■ REQUIRED ACTION
In the entries below, find the line with "tracking number: JD04653296775" and the line with "total quantity: 7 -> 16". Reproduce those two lines and every line between them exactly, and nothing more.

■ THE INPUT
==================================================
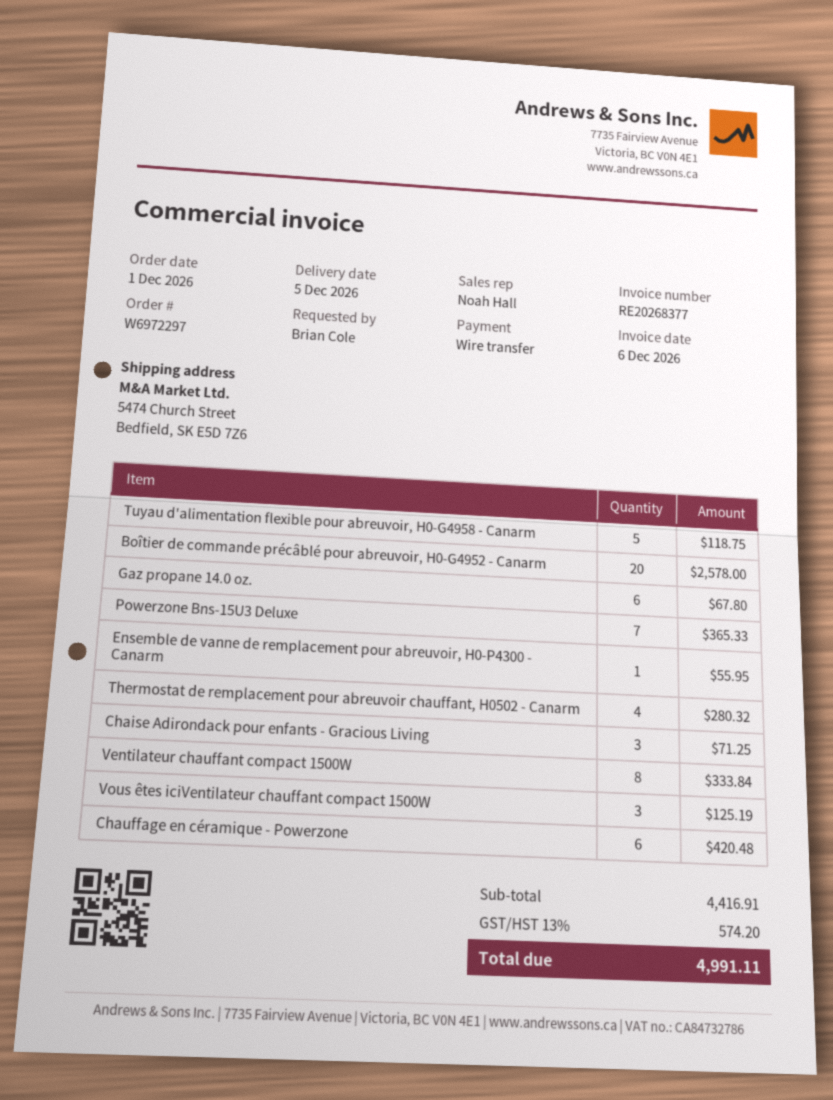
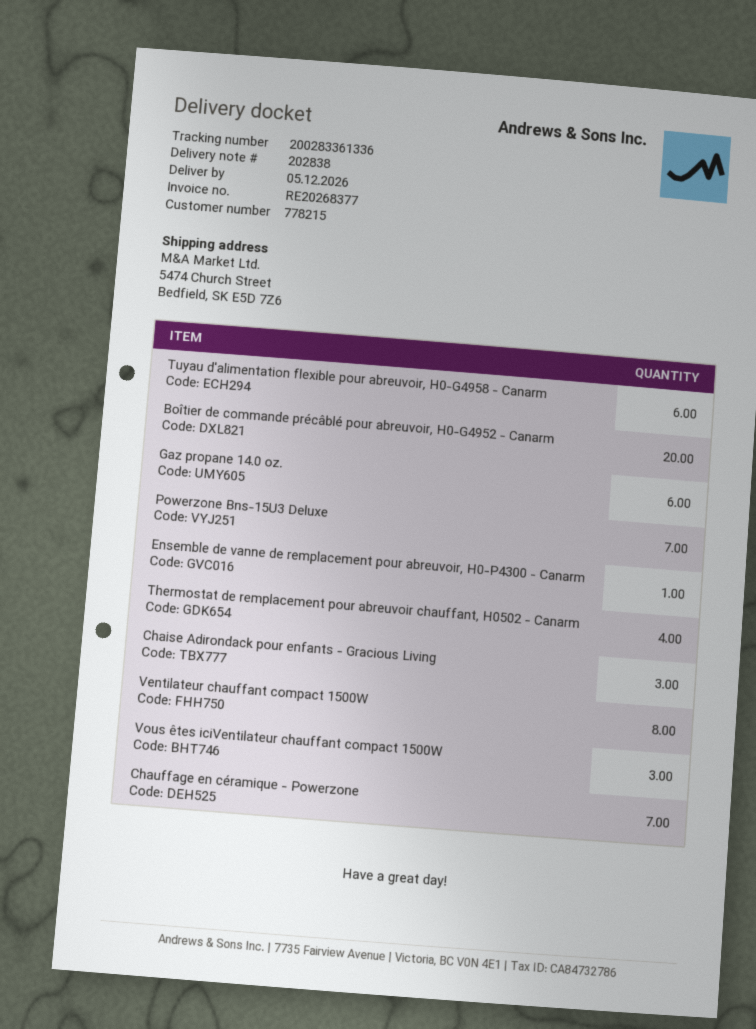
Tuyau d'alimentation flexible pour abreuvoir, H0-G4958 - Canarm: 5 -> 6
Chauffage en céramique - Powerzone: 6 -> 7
==================================================
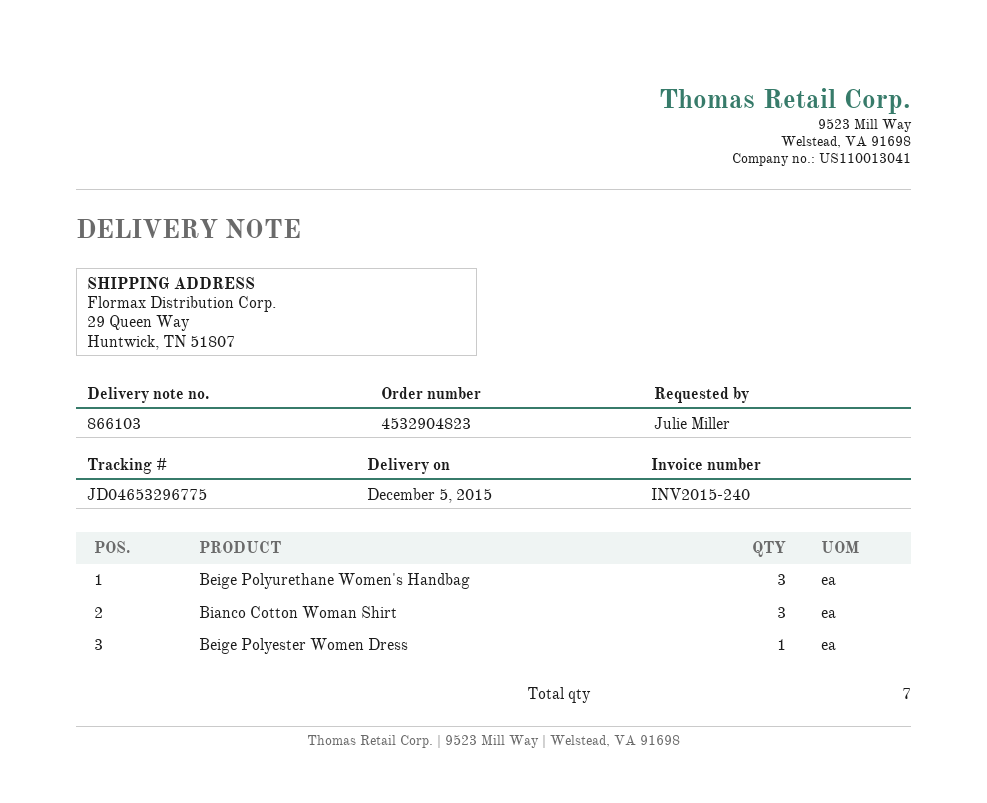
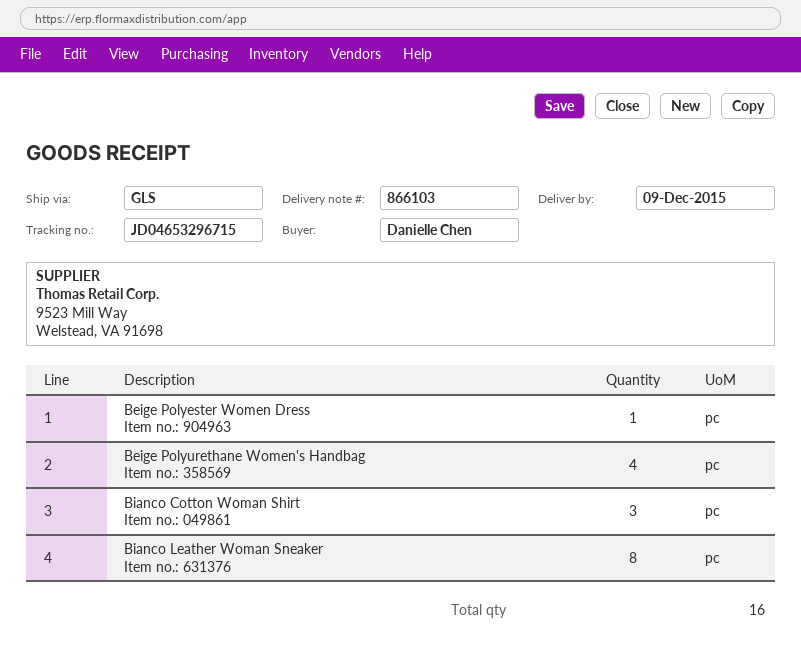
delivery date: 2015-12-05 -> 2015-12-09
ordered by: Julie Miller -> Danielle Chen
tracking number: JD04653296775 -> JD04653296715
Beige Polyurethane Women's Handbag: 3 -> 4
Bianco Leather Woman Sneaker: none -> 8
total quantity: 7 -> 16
==================================================
■ SOLVED EXERCISE
tracking number: JD04653296775 -> JD04653296715
Beige Polyurethane Women's Handbag: 3 -> 4
Bianco Leather Woman Sneaker: none -> 8
total quantity: 7 -> 16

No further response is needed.